What to produce.
Once the line with "Cassa di Risparmio" is found in the entries below, print it and each following line exactly, stopping after the line with "No Sweat, God"; print nothing else.

_ _ _ _ _ _ _

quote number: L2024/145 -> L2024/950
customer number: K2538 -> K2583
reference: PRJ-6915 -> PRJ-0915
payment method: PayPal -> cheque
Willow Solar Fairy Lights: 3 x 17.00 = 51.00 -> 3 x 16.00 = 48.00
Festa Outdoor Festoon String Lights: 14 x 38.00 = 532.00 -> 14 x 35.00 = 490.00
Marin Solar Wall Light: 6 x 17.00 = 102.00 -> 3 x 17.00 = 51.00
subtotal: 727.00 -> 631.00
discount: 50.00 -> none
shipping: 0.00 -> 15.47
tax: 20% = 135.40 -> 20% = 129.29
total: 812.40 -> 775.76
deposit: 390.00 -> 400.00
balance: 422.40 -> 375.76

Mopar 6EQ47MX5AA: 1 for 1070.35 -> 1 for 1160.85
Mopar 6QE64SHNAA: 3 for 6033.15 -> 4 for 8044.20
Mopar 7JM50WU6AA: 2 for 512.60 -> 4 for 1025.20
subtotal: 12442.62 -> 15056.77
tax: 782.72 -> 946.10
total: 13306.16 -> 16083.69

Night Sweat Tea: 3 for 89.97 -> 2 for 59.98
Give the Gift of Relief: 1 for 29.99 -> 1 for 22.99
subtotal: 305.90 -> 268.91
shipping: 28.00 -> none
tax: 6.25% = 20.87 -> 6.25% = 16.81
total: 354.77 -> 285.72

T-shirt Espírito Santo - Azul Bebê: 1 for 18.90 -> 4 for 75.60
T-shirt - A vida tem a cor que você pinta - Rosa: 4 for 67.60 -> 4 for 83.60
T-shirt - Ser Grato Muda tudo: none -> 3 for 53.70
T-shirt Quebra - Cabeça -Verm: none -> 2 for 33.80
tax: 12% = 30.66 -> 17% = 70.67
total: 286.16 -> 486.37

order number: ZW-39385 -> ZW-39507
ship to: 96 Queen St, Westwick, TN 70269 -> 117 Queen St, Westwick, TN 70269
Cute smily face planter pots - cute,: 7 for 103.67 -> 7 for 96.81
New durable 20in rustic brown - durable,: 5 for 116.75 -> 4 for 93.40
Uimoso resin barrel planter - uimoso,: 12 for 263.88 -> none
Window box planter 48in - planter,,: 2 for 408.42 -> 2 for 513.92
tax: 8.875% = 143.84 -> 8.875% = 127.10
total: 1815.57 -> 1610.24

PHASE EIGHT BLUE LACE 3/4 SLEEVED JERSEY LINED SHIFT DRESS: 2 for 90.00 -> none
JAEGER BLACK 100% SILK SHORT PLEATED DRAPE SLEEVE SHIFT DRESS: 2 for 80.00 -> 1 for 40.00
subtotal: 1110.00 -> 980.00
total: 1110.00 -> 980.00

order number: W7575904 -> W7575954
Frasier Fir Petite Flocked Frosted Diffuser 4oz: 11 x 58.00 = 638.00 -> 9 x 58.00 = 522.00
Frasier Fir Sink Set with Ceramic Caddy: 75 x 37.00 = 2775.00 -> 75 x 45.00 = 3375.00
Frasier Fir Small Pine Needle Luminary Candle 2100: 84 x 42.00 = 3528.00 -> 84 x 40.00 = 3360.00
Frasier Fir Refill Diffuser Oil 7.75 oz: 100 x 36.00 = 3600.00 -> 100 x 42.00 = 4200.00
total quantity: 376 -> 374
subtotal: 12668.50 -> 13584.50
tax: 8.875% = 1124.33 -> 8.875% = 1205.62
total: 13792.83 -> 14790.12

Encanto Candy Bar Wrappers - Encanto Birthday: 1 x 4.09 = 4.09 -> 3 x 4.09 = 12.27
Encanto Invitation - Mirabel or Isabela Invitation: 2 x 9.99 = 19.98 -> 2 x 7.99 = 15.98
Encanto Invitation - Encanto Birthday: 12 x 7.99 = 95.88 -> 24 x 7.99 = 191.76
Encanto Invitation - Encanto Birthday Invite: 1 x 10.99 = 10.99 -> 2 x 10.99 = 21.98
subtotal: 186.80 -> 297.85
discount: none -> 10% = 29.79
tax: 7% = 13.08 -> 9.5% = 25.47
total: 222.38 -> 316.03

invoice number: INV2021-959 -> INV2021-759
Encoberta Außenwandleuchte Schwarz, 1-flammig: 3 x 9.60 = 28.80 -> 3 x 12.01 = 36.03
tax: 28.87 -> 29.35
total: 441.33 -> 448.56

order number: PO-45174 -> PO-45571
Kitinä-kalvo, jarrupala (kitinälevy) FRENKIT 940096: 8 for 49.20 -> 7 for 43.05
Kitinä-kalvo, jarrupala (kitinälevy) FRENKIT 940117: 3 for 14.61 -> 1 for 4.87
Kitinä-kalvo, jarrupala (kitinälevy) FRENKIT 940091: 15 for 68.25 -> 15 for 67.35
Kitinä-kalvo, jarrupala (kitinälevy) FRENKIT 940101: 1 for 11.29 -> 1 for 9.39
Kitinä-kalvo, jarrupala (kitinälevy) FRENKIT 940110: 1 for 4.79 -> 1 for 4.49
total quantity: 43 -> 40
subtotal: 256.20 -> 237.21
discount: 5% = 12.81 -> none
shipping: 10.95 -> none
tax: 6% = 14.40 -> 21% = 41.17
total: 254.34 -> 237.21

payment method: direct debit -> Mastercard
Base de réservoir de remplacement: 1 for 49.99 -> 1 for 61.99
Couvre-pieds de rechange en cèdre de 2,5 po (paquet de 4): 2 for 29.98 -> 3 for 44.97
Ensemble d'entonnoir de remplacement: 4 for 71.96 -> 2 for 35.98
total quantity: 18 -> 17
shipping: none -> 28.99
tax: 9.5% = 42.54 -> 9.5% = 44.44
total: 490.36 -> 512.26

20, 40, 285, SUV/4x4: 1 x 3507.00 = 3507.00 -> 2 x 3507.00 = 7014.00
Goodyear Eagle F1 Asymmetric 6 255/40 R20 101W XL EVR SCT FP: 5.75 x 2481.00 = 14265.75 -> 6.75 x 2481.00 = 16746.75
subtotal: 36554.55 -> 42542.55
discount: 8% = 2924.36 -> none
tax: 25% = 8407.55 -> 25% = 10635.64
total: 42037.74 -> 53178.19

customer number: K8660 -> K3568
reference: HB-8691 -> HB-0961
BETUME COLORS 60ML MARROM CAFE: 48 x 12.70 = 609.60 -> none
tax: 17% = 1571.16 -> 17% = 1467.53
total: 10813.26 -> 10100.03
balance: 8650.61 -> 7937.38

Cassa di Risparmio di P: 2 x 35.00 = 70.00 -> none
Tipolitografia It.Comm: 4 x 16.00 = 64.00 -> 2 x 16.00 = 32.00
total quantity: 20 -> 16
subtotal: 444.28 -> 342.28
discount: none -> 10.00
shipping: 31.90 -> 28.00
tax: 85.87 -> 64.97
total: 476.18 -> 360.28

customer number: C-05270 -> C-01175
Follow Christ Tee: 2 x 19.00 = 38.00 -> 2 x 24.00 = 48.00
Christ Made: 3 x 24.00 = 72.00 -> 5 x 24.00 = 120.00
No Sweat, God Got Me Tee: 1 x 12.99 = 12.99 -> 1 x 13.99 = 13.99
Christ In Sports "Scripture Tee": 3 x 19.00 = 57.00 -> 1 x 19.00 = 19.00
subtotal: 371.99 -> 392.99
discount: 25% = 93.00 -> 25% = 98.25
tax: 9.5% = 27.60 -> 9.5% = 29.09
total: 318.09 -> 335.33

_ _ _ _ _ _ _

Exercise result.
Cassa di Risparmio di P: 2 x 35.00 = 70.00 -> none
Tipolitografia It.Comm: 4 x 16.00 = 64.00 -> 2 x 16.00 = 32.00
total quantity: 20 -> 16
subtotal: 444.28 -> 342.28
discount: none -> 10.00
shipping: 31.90 -> 28.00
tax: 85.87 -> 64.97
total: 476.18 -> 360.28

customer number: C-05270 -> C-01175
Follow Christ Tee: 2 x 19.00 = 38.00 -> 2 x 24.00 = 48.00
Christ Made: 3 x 24.00 = 72.00 -> 5 x 24.00 = 120.00
No Sweat, God Got Me Tee: 1 x 12.99 = 12.99 -> 1 x 13.99 = 13.99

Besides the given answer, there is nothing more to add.